Ia menjelaskan, meskipun seluruh sampel beras aman dari sisi hama dan bahan kimia berbahaya, namun semuanya gagal pada parameter kualitas fisik yang menentukan kelas premium.

Berikut adalah rincian ketidaksesuaian standar mutu dari tujuh merek beras tersebut:

  • Bondy: Tidak sesuai standar pada parameter butir kepala (beras utuh), butir patah, dan menir.
  • Ikan Sembilan: Tidak sesuai standar pada parameter butir kepala dan butir patah.
  • Putri Koki: Tidak sesuai standar pada parameter menir dan butir kuning/rusak.
  • Sedap Wangi: Tidak sesuai standar pada parameter butir kepala, butir patah, menir, butir kuning/rusak, dan butir kapur.
  • Berlian Batu Mulia: Tidak sesuai standar pada parameter butir kepala, butir patah, dan menir.
  • Raja Lele: Tidak sesuai standar pada parameter menir.
  • 35 Rahma: Tidak sesuai standar pada parameter butir kepala, butir patah, menir, butir kuning/rusak, dan butir kapur.

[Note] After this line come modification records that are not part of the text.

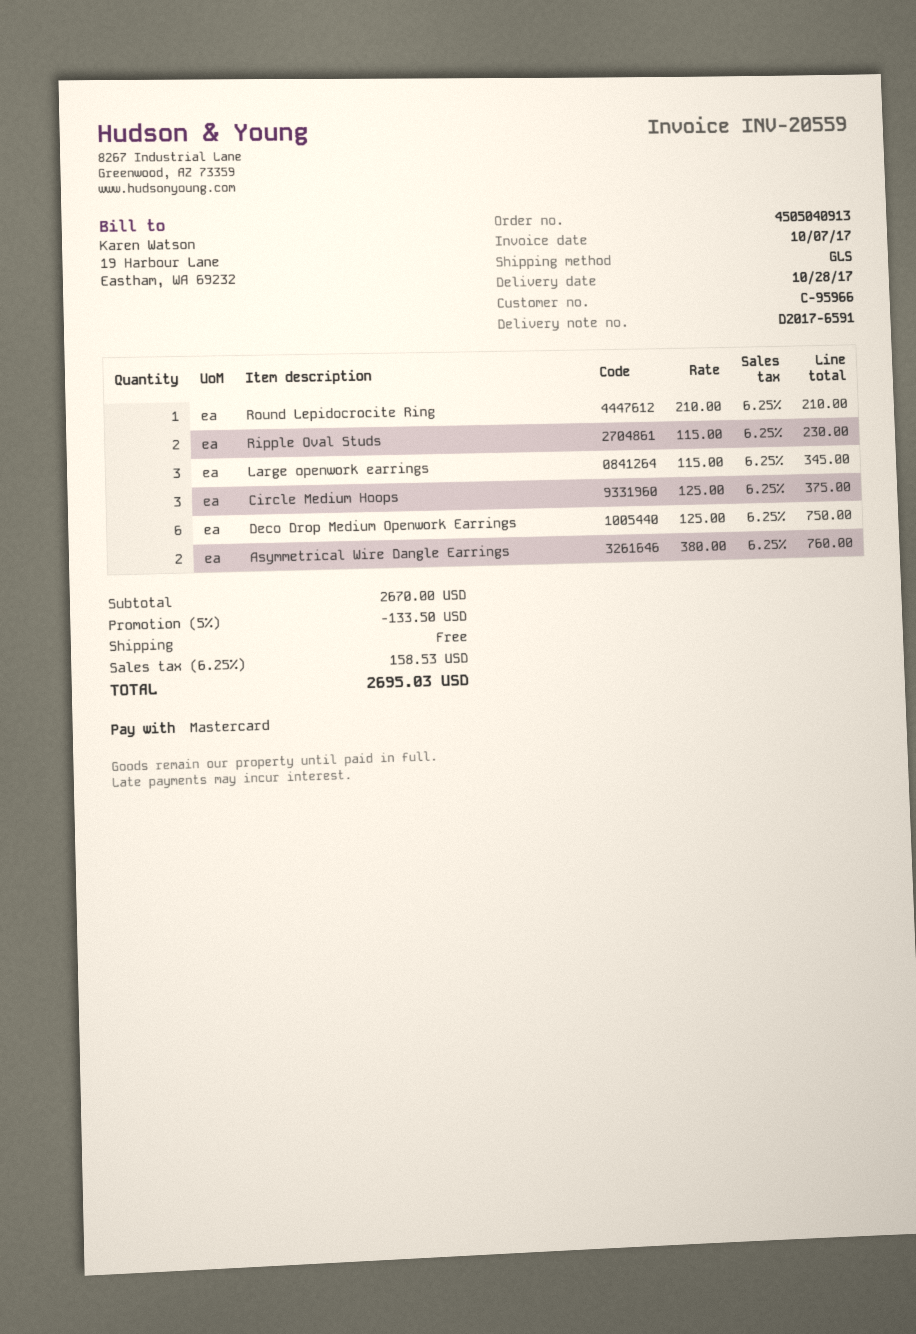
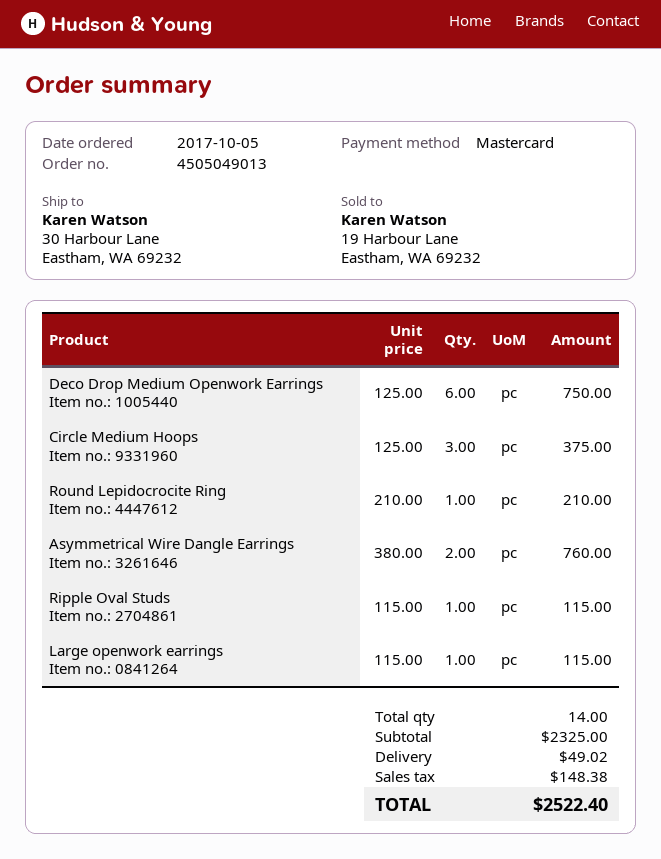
order number: 4505040913 -> 4505049013
Ripple Oval Studs: 2 x 115.00 = 230.00 -> 1 x 115.00 = 115.00
Large openwork earrings: 3 x 115.00 = 345.00 -> 1 x 115.00 = 115.00
subtotal: 2670.00 -> 2325.00
discount: 5% = 133.50 -> none
shipping: 0.00 -> 49.02
tax: 158.53 -> 148.38
total: 2695.03 -> 2522.40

Temuan ini memperparah kerugian konsumen, mengingat sebelumnya DPPKUKM juga menemukan bahwa sebagian besar merek tersebut dijual dengan harga Rp600 hingga Rp2.200 per kilogram di atas HET.

Dengan adanya temuan ini, Heni menegaskan bahwa pihaknya telah meminta para pedagang untuk melakukan penyesuaian. Produk yang telah ditarik tidak boleh lagi dijual dengan harga premium jika kualitasnya terbukti tidak sesuai.

“Jadi kalau isinya tidak premium, tidak boleh dijual harga premium. Diharapkan pedagang memahami kondisinya,” pungkasnya. (*)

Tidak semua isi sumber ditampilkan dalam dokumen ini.